───── Information given ─────

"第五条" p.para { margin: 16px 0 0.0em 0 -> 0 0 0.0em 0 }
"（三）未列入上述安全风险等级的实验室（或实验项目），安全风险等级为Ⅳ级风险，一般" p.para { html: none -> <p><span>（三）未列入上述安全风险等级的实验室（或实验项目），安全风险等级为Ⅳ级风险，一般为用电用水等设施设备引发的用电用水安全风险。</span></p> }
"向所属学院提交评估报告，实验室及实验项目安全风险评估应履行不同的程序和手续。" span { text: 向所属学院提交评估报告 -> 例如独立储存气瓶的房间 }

─────
───── Information given ─────

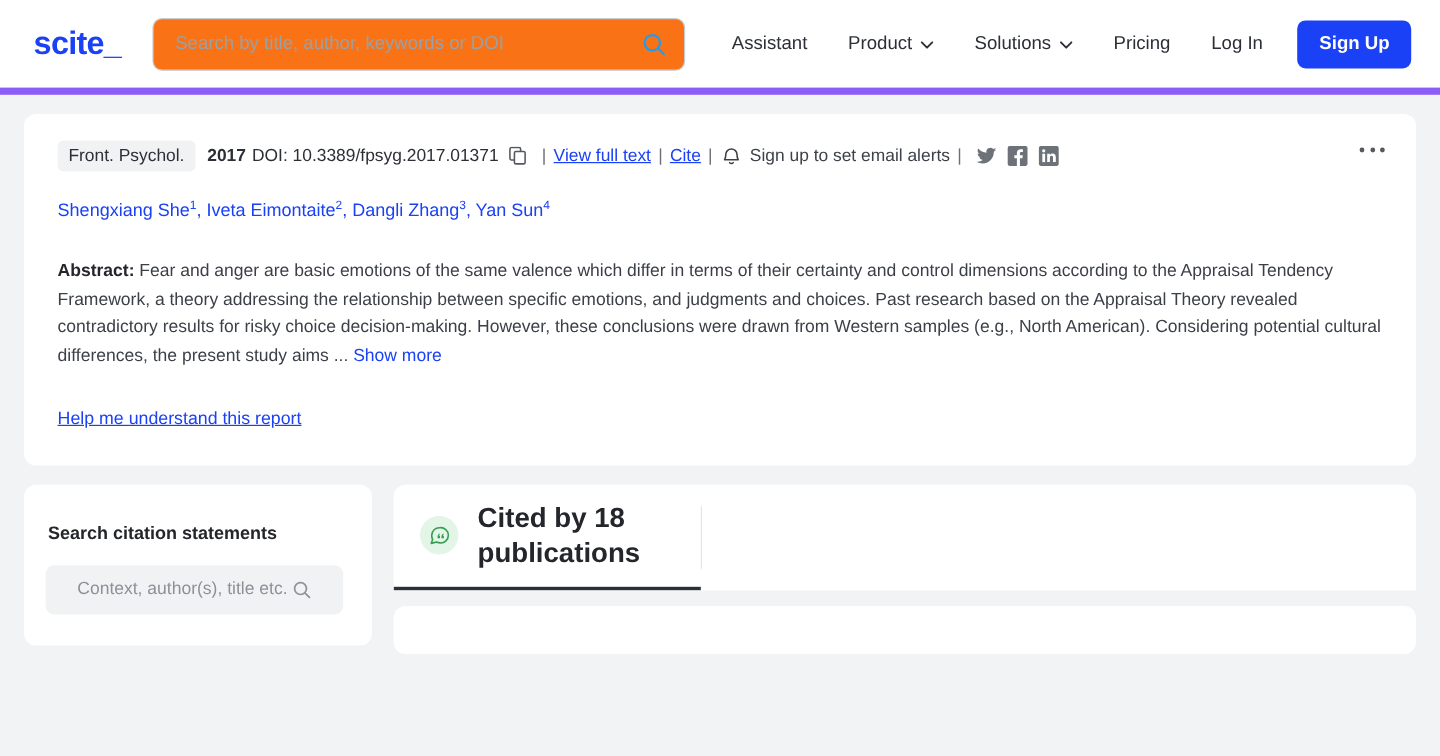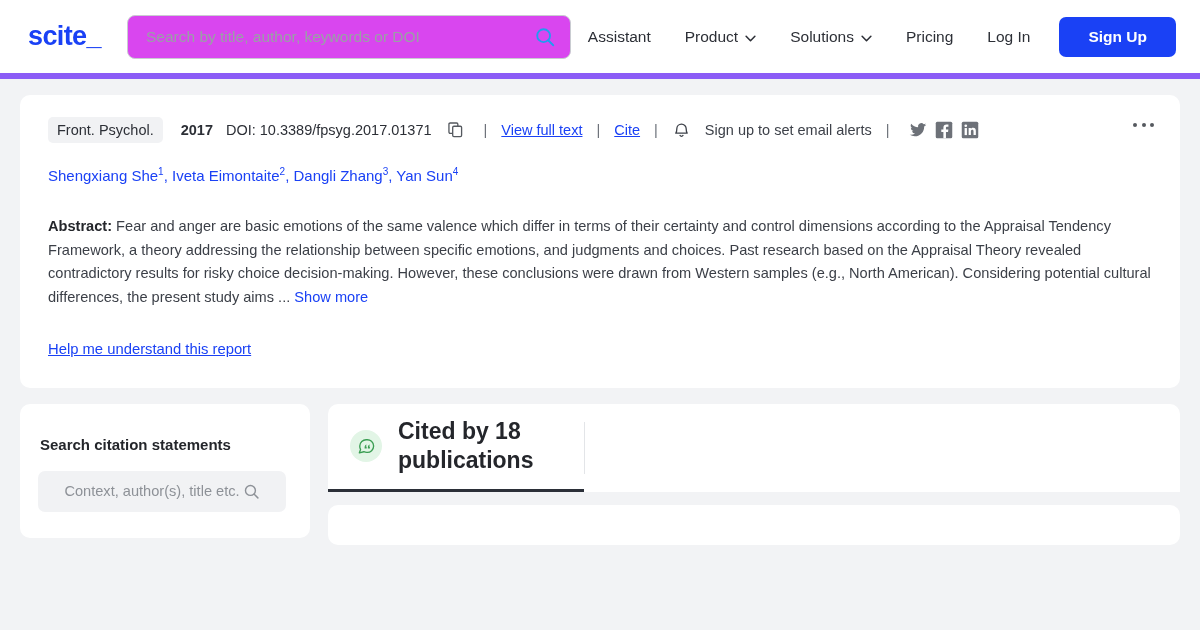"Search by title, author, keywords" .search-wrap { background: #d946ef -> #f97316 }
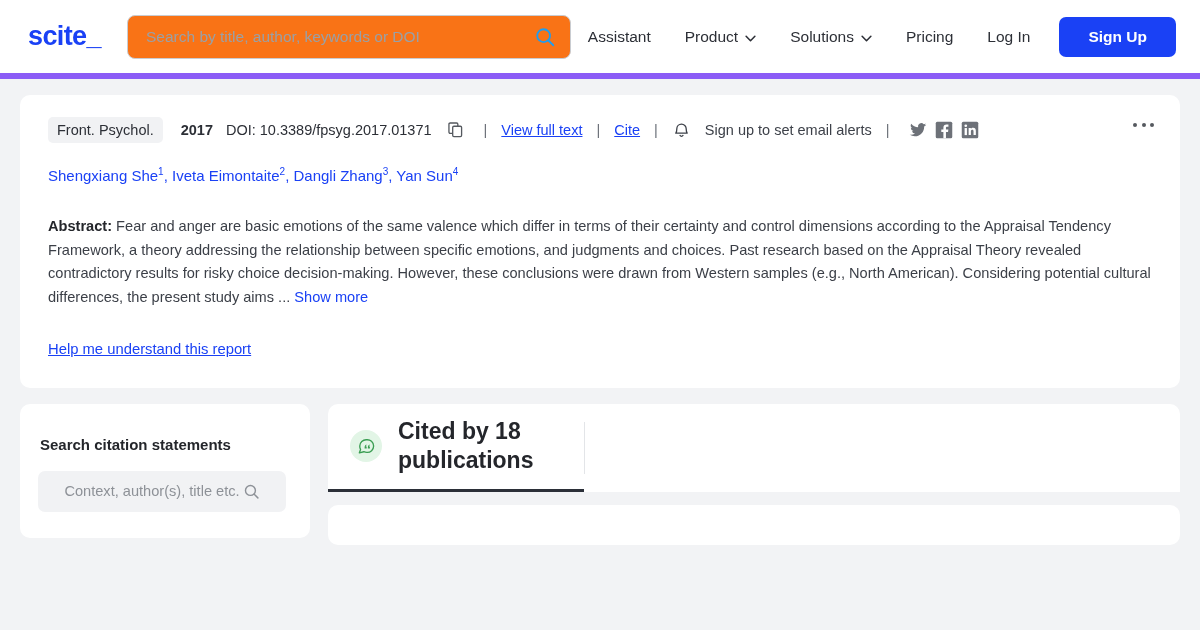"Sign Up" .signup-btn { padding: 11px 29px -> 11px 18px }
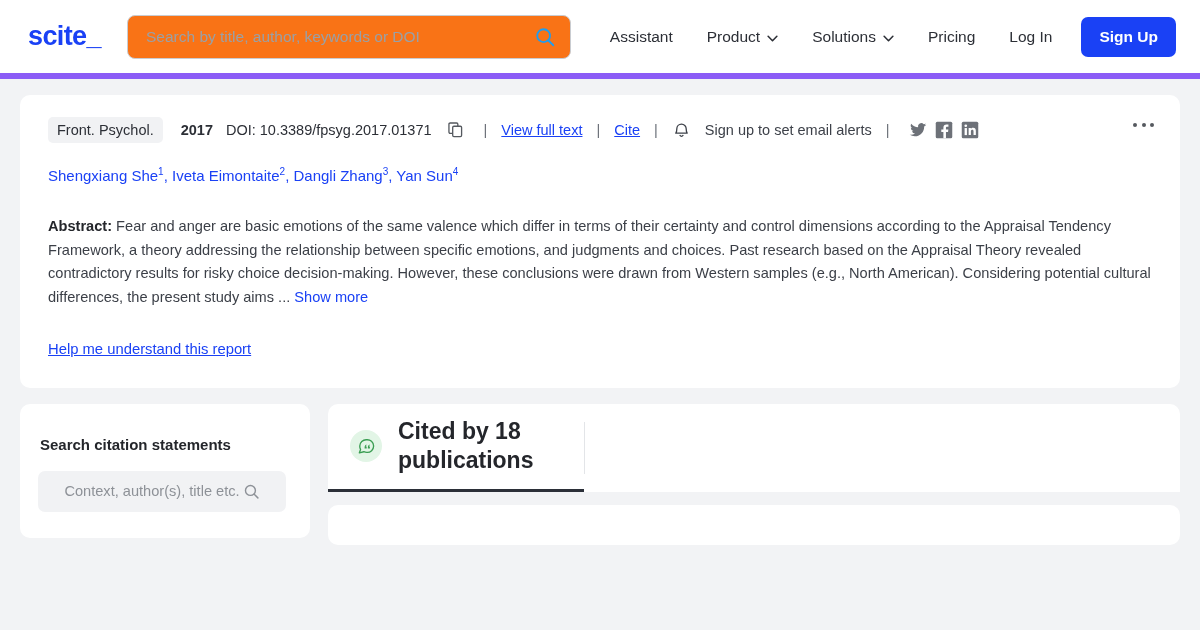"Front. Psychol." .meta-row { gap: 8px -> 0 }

─────

## [The task]
All lines above containing the string "span" are to be collected.

## [Reply to the task]
"（三）未列入上述安全风险等级的实验室（或实验项目），安全风险等级为Ⅳ级风险，一般" p.para { html: none -> <p><span>（三）未列入上述安全风险等级的实验室（或实验项目），安全风险等级为Ⅳ级风险，一般为用电用水等设施设备引发的用电用水安全风险。</span></p> }
"向所属学院提交评估报告，实验室及实验项目安全风险评估应履行不同的程序和手续。" span { text: 向所属学院提交评估报告 -> 例如独立储存气瓶的房间 }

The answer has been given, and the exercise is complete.